If you set upon_create_search_names
to False
, you’ll directly populate the DB.
Files#
If you try to create a File
object from the same content, depending on upon_file_create_if_hash_exists
,
you’ll get an existing object, if
upon_file_create_if_hash_exists = "warn_return_existing"
(the default)you’ll get an error, if
upon_file_create_if_hash_exists = "error"
you’ll get a warning and a new object, if
upon_file_create_if_hash_exists = "warn_create_new"
Examples#
!lamin init --storage ./test-idempotency
✅ saved: User(id='DzTjkKse', handle='testuser1', email='testuser1@lamin.ai', name='Test User1', updated_at=2023-09-26 15:20:46)

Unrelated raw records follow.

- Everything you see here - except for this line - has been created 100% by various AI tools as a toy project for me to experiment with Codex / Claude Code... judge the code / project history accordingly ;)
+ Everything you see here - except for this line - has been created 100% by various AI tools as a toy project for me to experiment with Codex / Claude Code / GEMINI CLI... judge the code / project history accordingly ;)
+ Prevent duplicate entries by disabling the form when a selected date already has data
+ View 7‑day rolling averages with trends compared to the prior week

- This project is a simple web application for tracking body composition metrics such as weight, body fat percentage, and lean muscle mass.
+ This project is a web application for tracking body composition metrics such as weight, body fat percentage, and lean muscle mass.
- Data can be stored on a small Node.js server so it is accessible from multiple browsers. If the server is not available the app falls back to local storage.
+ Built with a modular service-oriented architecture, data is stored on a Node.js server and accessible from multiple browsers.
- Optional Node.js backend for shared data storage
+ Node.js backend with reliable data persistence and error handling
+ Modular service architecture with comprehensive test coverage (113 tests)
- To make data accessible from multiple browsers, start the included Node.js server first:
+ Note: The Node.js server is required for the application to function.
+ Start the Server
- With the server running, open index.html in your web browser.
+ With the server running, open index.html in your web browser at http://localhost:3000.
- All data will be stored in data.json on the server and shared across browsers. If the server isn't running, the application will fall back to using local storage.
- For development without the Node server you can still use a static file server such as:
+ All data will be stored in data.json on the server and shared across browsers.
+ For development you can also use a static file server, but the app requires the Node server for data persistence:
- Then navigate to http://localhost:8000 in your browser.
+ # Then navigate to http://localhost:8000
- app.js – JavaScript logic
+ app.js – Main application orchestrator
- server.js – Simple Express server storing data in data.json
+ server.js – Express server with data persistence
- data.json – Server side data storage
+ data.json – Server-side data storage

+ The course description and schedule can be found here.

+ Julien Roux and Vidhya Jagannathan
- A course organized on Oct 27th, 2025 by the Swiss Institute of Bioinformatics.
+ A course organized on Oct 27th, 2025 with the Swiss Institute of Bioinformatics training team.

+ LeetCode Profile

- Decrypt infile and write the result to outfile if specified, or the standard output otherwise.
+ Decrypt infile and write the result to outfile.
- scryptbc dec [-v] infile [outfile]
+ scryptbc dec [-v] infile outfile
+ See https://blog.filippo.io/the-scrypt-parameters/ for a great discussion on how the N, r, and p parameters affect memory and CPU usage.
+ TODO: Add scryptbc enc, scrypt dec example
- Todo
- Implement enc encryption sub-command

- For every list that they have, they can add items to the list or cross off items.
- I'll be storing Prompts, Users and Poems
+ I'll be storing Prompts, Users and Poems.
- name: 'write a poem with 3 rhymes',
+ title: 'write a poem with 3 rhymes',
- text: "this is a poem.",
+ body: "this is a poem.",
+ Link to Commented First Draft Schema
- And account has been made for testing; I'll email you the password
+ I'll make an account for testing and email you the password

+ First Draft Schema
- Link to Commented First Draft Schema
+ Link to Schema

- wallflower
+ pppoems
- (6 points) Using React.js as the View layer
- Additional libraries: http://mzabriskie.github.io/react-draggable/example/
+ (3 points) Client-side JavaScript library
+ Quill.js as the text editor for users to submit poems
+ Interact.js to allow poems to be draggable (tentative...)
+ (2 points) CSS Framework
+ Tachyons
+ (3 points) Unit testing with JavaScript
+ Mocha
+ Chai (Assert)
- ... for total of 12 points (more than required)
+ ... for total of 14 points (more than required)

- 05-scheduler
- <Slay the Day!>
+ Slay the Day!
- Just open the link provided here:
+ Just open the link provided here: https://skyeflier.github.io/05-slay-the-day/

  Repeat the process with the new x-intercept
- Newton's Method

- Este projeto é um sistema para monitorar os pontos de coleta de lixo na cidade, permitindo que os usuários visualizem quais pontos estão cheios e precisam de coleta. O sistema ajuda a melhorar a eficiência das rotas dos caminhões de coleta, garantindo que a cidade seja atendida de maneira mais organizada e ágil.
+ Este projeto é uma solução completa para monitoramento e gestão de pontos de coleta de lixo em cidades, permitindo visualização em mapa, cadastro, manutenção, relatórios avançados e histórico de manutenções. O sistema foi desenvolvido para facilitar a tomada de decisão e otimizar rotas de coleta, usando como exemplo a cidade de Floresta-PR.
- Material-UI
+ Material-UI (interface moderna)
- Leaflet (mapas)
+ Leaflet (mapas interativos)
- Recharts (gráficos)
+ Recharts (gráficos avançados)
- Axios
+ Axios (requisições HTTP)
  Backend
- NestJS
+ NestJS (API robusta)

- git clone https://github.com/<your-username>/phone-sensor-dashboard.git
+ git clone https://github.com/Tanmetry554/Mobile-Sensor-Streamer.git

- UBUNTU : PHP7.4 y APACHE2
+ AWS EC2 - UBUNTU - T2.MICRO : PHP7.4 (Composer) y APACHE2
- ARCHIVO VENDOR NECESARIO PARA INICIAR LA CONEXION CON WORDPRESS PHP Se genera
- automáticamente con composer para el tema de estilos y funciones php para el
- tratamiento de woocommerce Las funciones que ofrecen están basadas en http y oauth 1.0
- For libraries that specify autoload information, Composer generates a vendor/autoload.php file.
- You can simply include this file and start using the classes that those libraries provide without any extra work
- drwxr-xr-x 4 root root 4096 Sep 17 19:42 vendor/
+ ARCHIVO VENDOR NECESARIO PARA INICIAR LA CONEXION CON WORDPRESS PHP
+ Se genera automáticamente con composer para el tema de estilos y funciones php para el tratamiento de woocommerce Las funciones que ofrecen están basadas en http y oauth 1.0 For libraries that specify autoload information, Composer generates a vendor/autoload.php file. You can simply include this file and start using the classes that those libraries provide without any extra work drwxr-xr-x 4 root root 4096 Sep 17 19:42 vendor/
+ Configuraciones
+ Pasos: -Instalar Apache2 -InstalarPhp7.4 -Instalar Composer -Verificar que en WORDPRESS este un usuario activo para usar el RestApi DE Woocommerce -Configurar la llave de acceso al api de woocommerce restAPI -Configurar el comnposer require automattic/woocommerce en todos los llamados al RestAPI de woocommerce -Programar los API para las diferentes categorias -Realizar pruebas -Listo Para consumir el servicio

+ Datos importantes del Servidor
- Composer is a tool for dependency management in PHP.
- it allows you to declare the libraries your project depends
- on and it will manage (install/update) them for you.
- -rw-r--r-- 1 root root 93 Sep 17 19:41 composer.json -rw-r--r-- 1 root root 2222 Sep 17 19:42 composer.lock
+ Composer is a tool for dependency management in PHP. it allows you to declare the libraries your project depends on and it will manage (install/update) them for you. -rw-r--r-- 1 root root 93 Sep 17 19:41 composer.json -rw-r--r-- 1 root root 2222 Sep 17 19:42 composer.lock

✅ saved: Storage(id='0ZcAs8fO', root='/home/runner/work/lamindb/lamindb/docs/faq/test-idempotency', type='local', updated_at=2023-09-26 15:20:46, created_by_id='DzTjkKse')
💡 loaded instance: testuser1/test-idempotency
💡 did not register local instance on hub (if you want, call `lamin register`)
import lamindb as ln
import pytest
ln.settings.verbosity = "hint"
💡 loaded instance: testuser1/test-idempotency (lamindb 0.54.2)
Metadata records#
assert ln.settings.upon_create_search_names
Let us add a first record to the ULabel
registry:
label = ln.ULabel(name="My project 1")
label.save()
If we create a new record, we’ll automatically get search results that give clues on whether we are prone to duplicating an entry:
label = ln.ULabel(name="My project 2")
❗ record with similar name exist! did you mean to load it?
id | __ratio__ | |
---|---|---|
name | ||
My project 1 | Hv8YEhhK | 91.666667 |
label.save()
In case we match an existing name directly, we’ll get the existing object:
label = ln.ULabel(name="My project 1")
✅ loaded ULabel record with exact same name: 'My project 1'
If we save it again, it will not create a new entry in the registry:
label.save()
Now, if we create a third record, we’ll get two alternatives:
label = ln.ULabel(name="My project 3")
❗ records with similar names exist! did you mean to load one of them?
id | __ratio__ | |
---|---|---|
name | ||
My project 1 | Hv8YEhhK | 91.666667 |
My project 2 | pvhTIXjQ | 91.666667 |
If we prefer to not perform a search, e.g. for performance reasons or too noisy logging, we can switch it off.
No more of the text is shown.